Living in a conservation area, the residents face new challenges in developing an effective model of multi-scale governance and forest management, particularly for timber. Commercial logging companies are now legally excluded, and all commercial logging is officially banned until a management plan for the RESEX has been formulated. Families continue extracting sawed timber as one of their main sources of income, but the management is informal and they are forced to operate clandestinely. Officially, these problems could be resolved by the development of a RESEX management plan but Verde para Sempre only has a transitory plan with broadly defined guidelines (and in fact, most of the RESEX in Brazil still do not have management plans). The RESEX management council is supposed to approve the content of the management plan with financing by the ICMBio. The communities' representative organisations faced a new challenge in the council because it also included representatives of private and urban sectors.
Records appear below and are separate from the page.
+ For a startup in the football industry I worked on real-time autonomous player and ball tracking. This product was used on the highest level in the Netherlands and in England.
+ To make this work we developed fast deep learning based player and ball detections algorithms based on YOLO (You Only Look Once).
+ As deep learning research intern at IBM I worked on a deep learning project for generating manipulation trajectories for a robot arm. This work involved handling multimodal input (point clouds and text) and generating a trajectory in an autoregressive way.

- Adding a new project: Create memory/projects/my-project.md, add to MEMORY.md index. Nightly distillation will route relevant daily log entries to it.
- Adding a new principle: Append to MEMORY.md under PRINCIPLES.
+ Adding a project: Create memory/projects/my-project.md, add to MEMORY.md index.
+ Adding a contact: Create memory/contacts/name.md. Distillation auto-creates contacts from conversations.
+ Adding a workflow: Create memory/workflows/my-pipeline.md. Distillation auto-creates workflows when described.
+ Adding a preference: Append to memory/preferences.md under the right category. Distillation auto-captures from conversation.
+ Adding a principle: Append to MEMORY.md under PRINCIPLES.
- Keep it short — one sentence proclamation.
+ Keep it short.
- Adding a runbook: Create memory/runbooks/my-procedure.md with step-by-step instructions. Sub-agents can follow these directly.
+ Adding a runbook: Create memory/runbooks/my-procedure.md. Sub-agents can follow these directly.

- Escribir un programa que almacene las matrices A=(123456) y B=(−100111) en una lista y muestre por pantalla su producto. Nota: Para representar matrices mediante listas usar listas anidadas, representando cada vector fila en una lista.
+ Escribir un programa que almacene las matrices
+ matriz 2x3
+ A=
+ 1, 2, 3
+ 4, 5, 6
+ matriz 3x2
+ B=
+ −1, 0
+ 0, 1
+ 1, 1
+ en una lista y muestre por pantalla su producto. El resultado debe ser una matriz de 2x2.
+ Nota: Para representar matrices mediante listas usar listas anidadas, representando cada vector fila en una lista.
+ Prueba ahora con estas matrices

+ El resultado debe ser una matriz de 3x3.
Important decisions are now made by people outside the communities, such as government agencies that are on the council, and community groups struggle to maintain the greatest possible representation on the council and attempt to keep groups representing the interests of loggers and ranchers from gaining control.

Families in Verde para Sempre are now attempting to organize a local governance system for extracting forest products based on their earlier community level arrangements and are negotiating to gain recognition from the government. Unlike Mexico, there is no legally recognized community level governance institution. In the search for clearer timber rights, residents propose formalization of the low intensity logging they had been practicing informally at the community scale. The communities are defining alternative forest management systems based on local norms to regulate access and use of forest products within their area. They are trying to negotiate and receive assistance from official agencies and NGOs, a process evolving towards a clearer framework of multi-scale governance. Families expect that by documenting their system, they can convince the government to officially acknowledge it and, as a result, they will sell legalized timber and get better market prices. The government is interested in negotiating with the communities to develop a decentralized governance system capable of administering such an enormous territory with dozens of communities. Negotiations are ongoing but it is hoped that adapting CFM to the scale of existing community institutions will provide greater local control.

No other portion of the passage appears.